**What is needed:**
The answer required is how many lines of the following entries contain the word "Washed", with no other words.

**Extracted records:**
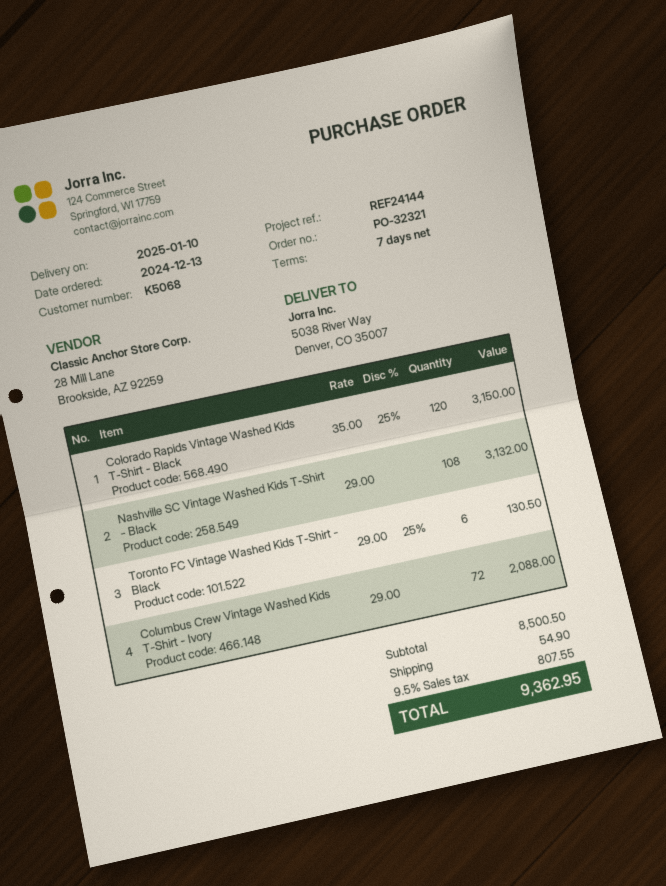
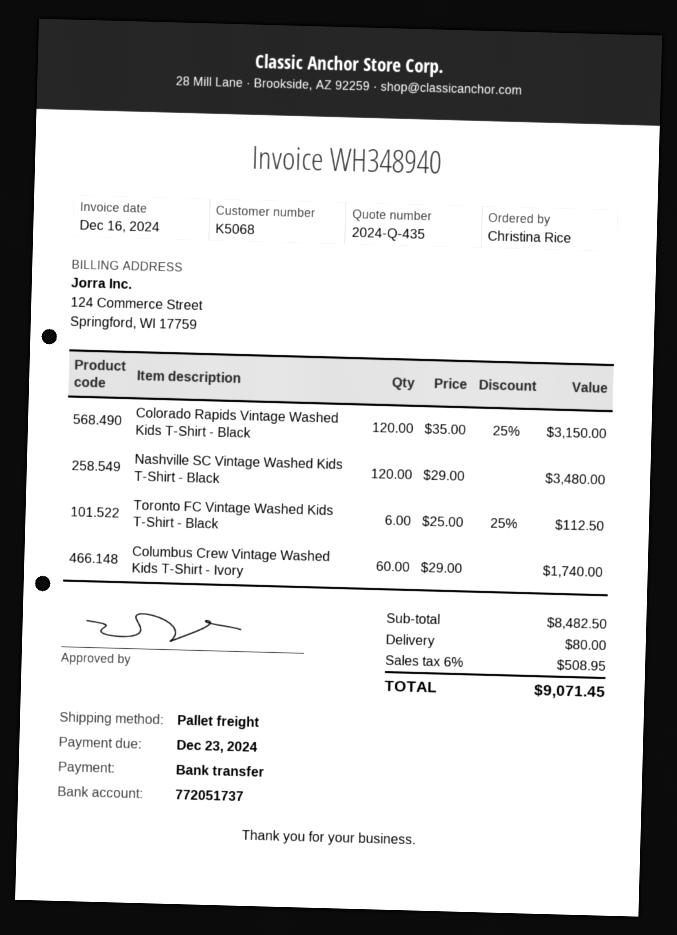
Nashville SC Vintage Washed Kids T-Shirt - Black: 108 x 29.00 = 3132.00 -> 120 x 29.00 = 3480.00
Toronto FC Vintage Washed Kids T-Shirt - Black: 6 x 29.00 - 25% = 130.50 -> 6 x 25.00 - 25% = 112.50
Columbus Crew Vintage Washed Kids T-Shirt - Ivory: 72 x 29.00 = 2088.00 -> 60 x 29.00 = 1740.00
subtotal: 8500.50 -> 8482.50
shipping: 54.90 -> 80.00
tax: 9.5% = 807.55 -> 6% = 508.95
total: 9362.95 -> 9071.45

* * *

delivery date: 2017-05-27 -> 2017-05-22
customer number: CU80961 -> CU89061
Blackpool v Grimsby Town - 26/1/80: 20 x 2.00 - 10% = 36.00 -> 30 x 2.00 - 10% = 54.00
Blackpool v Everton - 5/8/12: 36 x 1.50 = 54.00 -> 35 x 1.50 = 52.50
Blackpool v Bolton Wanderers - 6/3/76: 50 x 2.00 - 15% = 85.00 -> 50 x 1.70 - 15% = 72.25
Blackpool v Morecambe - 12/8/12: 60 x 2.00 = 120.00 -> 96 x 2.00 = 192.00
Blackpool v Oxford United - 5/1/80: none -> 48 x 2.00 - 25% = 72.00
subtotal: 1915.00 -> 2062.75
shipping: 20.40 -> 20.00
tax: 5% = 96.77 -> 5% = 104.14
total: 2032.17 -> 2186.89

**Answer below:**
3